- INPUT RECORDS -
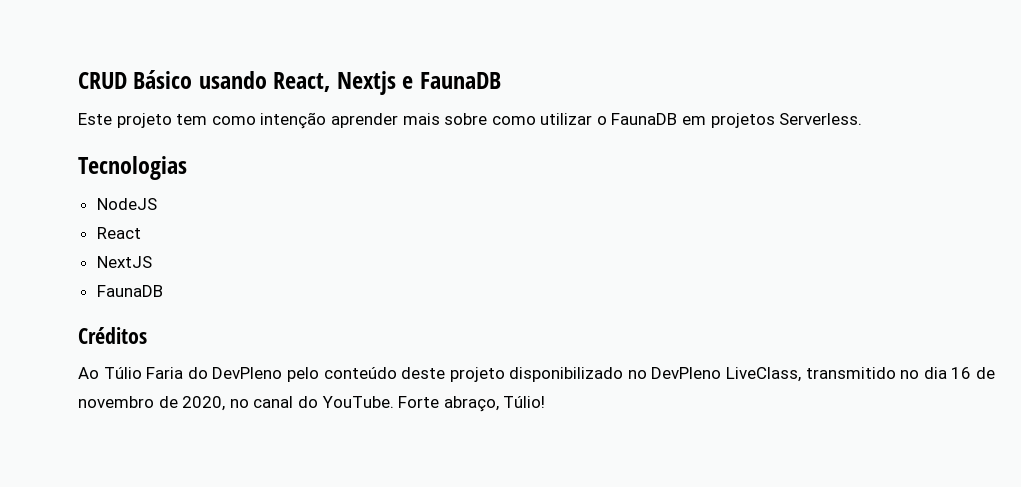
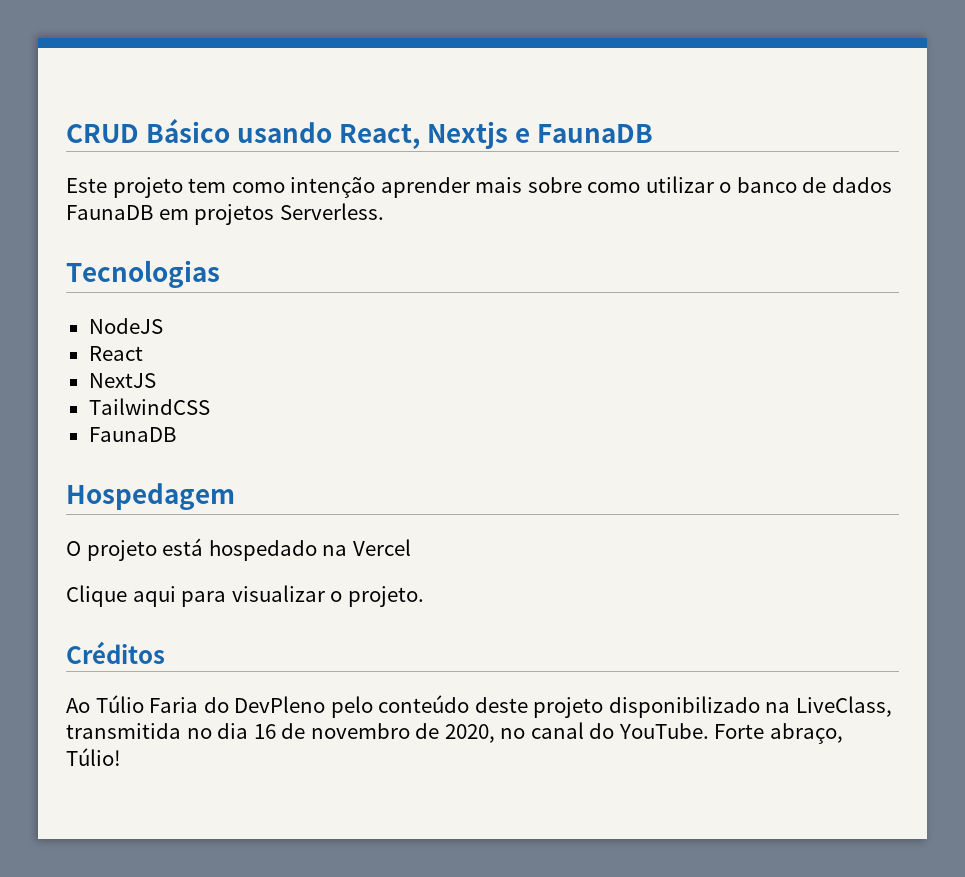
- Este projeto tem como intenção aprender mais sobre como utilizar o FaunaDB em projetos Serverless.
+ Este projeto tem como intenção aprender mais sobre como utilizar o banco de dados FaunaDB em projetos Serverless.
  NextJS
+ TailwindCSS
  FaunaDB
+ Hospedagem
+ O projeto está hospedado na Vercel
+ Clique aqui para visualizar o projeto.
- Ao Túlio Faria do DevPleno pelo conteúdo deste projeto disponibilizado no DevPleno LiveClass, transmitido no dia 16 de novembro de 2020, no canal do YouTube.
+ Ao Túlio Faria do DevPleno pelo conteúdo deste projeto disponibilizado na LiveClass, transmitida no dia 16 de novembro de 2020, no canal do YouTube.

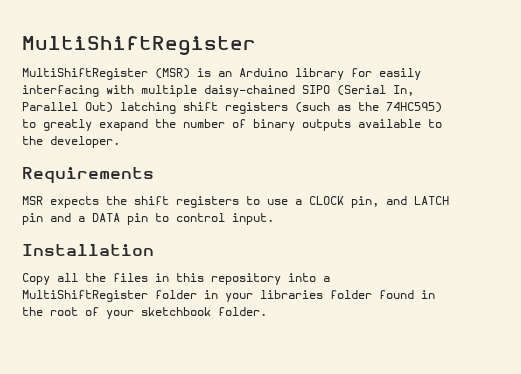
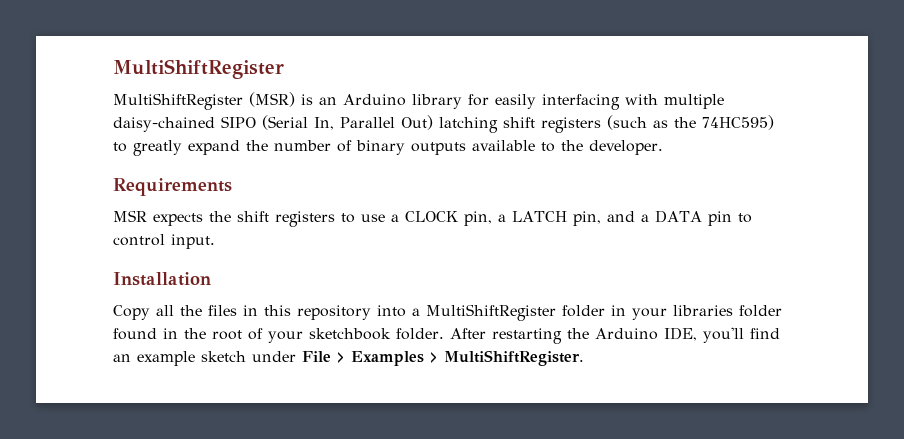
- MultiShiftRegister (MSR) is an Arduino library for easily interfacing with multiple daisy-chained SIPO (Serial In, Parallel Out) latching shift registers (such as the 74HC595) to greatly exapand the number of binary outputs available to the developer.
+ MultiShiftRegister (MSR) is an Arduino library for easily interfacing with multiple daisy-chained SIPO (Serial In, Parallel Out) latching shift registers (such as the 74HC595) to greatly expand the number of binary outputs available to the developer.
- MSR expects the shift registers to use a CLOCK pin, and LATCH pin and a DATA pin to control input.
+ MSR expects the shift registers to use a CLOCK pin, a LATCH pin, and a DATA pin to control input.
+ After restarting the Arduino IDE, you'll find an example sketch under File > Examples > MultiShiftRegister.

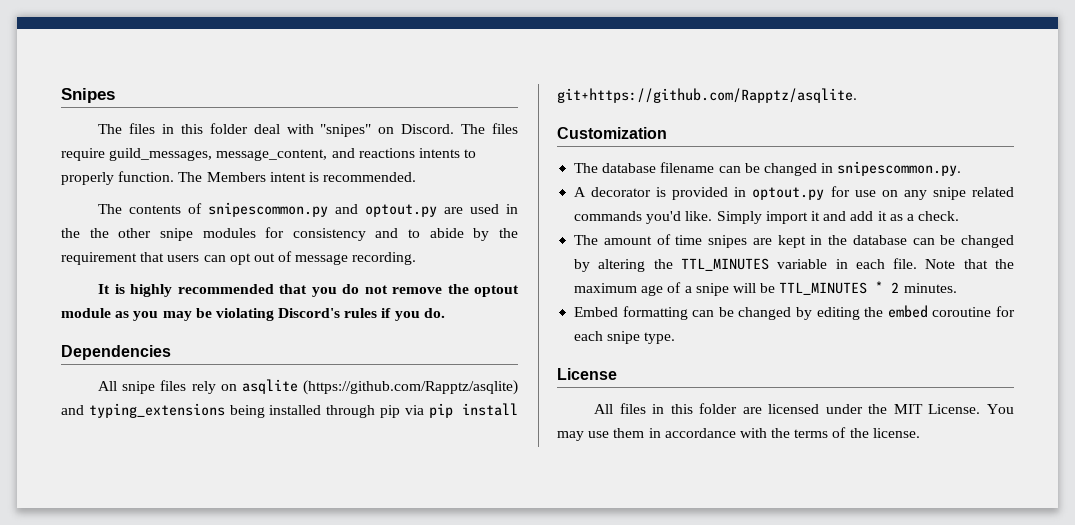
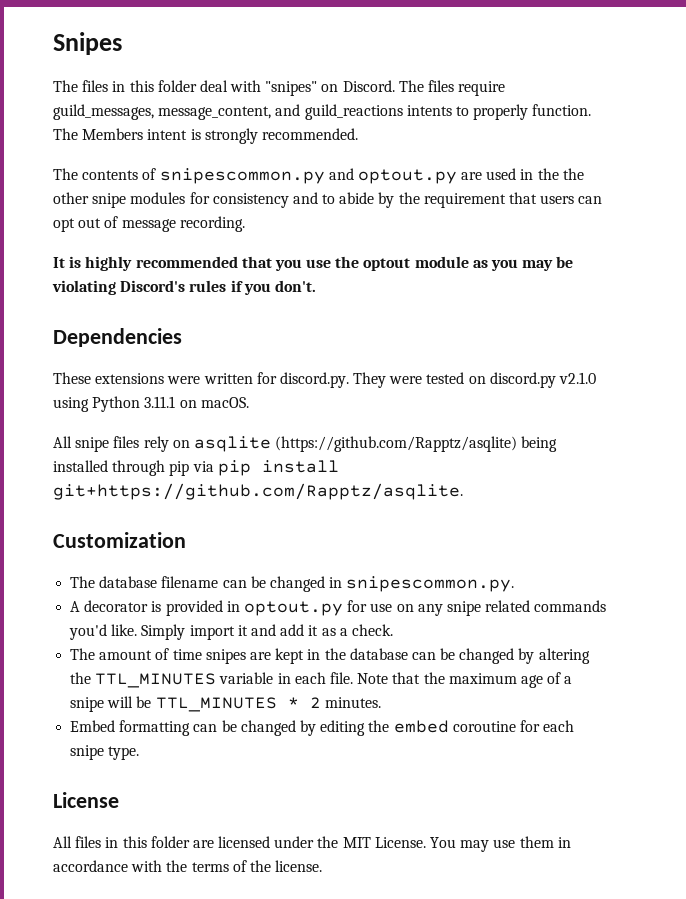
- The files require guild_messages, message_content, and reactions intents to properly function.
+ The files require guild_messages, message_content, and guild_reactions intents to properly function.
- The Members intent is recommended.
+ The Members intent is strongly recommended.
- It is highly recommended that you do not remove the optout module as you may be violating Discord's rules if you do.
+ It is highly recommended that you use the optout module as you may be violating Discord's rules if you don't.
+ These extensions were written for discord.py. They were tested on discord.py v2.1.0 using Python 3.11.1 on macOS.
- All snipe files rely on asqlite (https://github.com/Rapptz/asqlite) and typing_extensions being installed through pip via pip install git+https://github.com/Rapptz/asqlite.
+ All snipe files rely on asqlite (https://github.com/Rapptz/asqlite) being installed through pip via pip install git+https://github.com/Rapptz/asqlite.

- ASSIGNMENT -
Please repeat the records above exactly, omitting any pictures they contain.

- EXPECTED OUTPUT -
- Este projeto tem como intenção aprender mais sobre como utilizar o FaunaDB em projetos Serverless.
+ Este projeto tem como intenção aprender mais sobre como utilizar o banco de dados FaunaDB em projetos Serverless.
  NextJS
+ TailwindCSS
  FaunaDB
+ Hospedagem
+ O projeto está hospedado na Vercel
+ Clique aqui para visualizar o projeto.
- Ao Túlio Faria do DevPleno pelo conteúdo deste projeto disponibilizado no DevPleno LiveClass, transmitido no dia 16 de novembro de 2020, no canal do YouTube.
+ Ao Túlio Faria do DevPleno pelo conteúdo deste projeto disponibilizado na LiveClass, transmitida no dia 16 de novembro de 2020, no canal do YouTube.

- MultiShiftRegister (MSR) is an Arduino library for easily interfacing with multiple daisy-chained SIPO (Serial In, Parallel Out) latching shift registers (such as the 74HC595) to greatly exapand the number of binary outputs available to the developer.
+ MultiShiftRegister (MSR) is an Arduino library for easily interfacing with multiple daisy-chained SIPO (Serial In, Parallel Out) latching shift registers (such as the 74HC595) to greatly expand the number of binary outputs available to the developer.
- MSR expects the shift registers to use a CLOCK pin, and LATCH pin and a DATA pin to control input.
+ MSR expects the shift registers to use a CLOCK pin, a LATCH pin, and a DATA pin to control input.
+ After restarting the Arduino IDE, you'll find an example sketch under File > Examples > MultiShiftRegister.

- The files require guild_messages, message_content, and reactions intents to properly function.
+ The files require guild_messages, message_content, and guild_reactions intents to properly function.
- The Members intent is recommended.
+ The Members intent is strongly recommended.
- It is highly recommended that you do not remove the optout module as you may be violating Discord's rules if you do.
+ It is highly recommended that you use the optout module as you may be violating Discord's rules if you don't.
+ These extensions were written for discord.py. They were tested on discord.py v2.1.0 using Python 3.11.1 on macOS.
- All snipe files rely on asqlite (https://github.com/Rapptz/asqlite) and typing_extensions being installed through pip via pip install git+https://github.com/Rapptz/asqlite.
+ All snipe files rely on asqlite (https://github.com/Rapptz/asqlite) being installed through pip via pip install git+https://github.com/Rapptz/asqlite.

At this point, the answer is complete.